Unexpectedly, Chester burst into laughter.
“What do you know, Jane,” he said to me. “Scott Robbins is one of us.”
A
NJE HAD TAKEN
charge of Chester the minute we’d driven up to the doorway. We weren’t late, but she acted as if we were, fussing over Chester, who looked as happy and flushed with health as I had ever seen him.
“Thanks, Chester,” I told him, preempting any gratitude that he might have wished to express. “I had a wonderful Sunday with you.”
He laughed. “Don’t you forget it,” he said. “It was one of the best days of my life.

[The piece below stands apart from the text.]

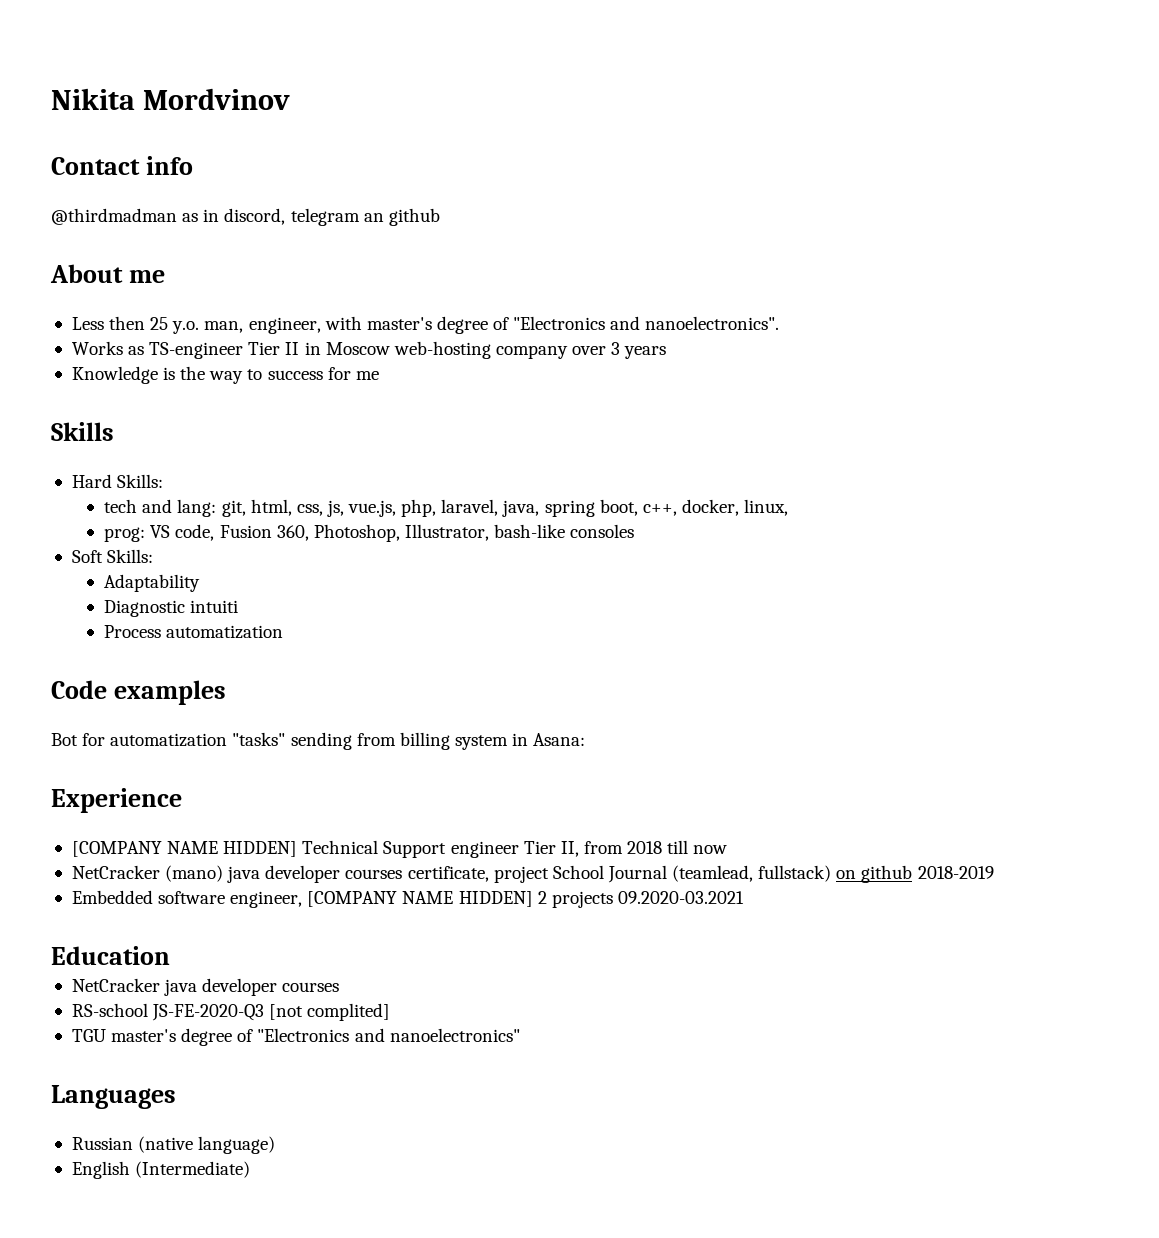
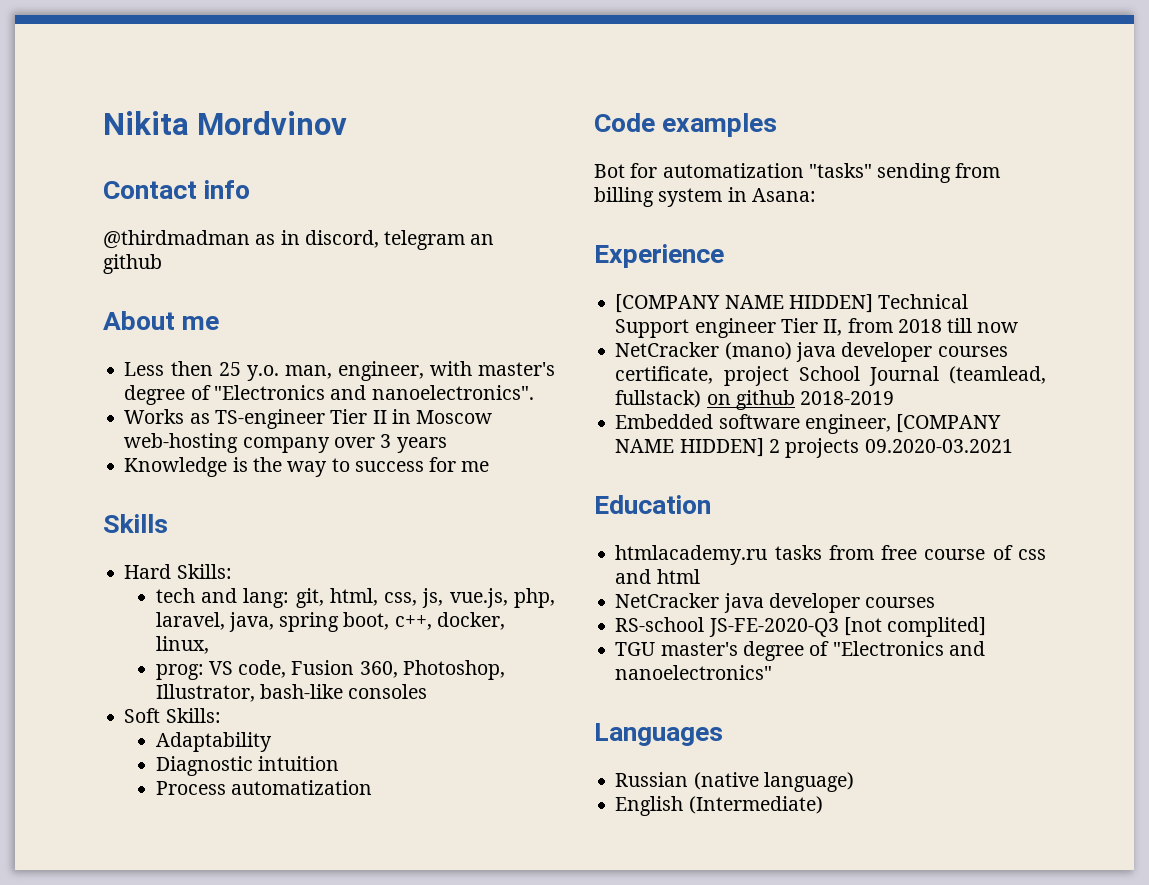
[190,600,239,613] intuiti -> [257,756,339,771] intuition
(170, 955) none -> [615,545,1046,565] [615,569,700,584] // htmlacademy.ru tasks from free course of css and html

It was the two of you that made it so.”
We were shooed away and he was taken to his room. Scott and I got back into the Beetle and headed downtown.
At the red light on the intersection, I pointed to the infamous spot on the divided highway. “That’s where I had my accident.”
Chester and I had both revealed our own personal vows and the stories behind them.
Scott glanced at the place and then back toward the Assisted Living Center. He didn’t say a word, but I knew what he was thinking.
“It’s amazing that Chester saw me,” I said. “Even more so
when you think of him getting down here to save me and having the foresight to bring that butcher knife.”
Scott nodded. “That’s the way I feel about the patrol that had somehow missed the road and was wandering through the grass to stumble over me thirty-six hours after I was hit.”
The light changed and I turned onto the expressway.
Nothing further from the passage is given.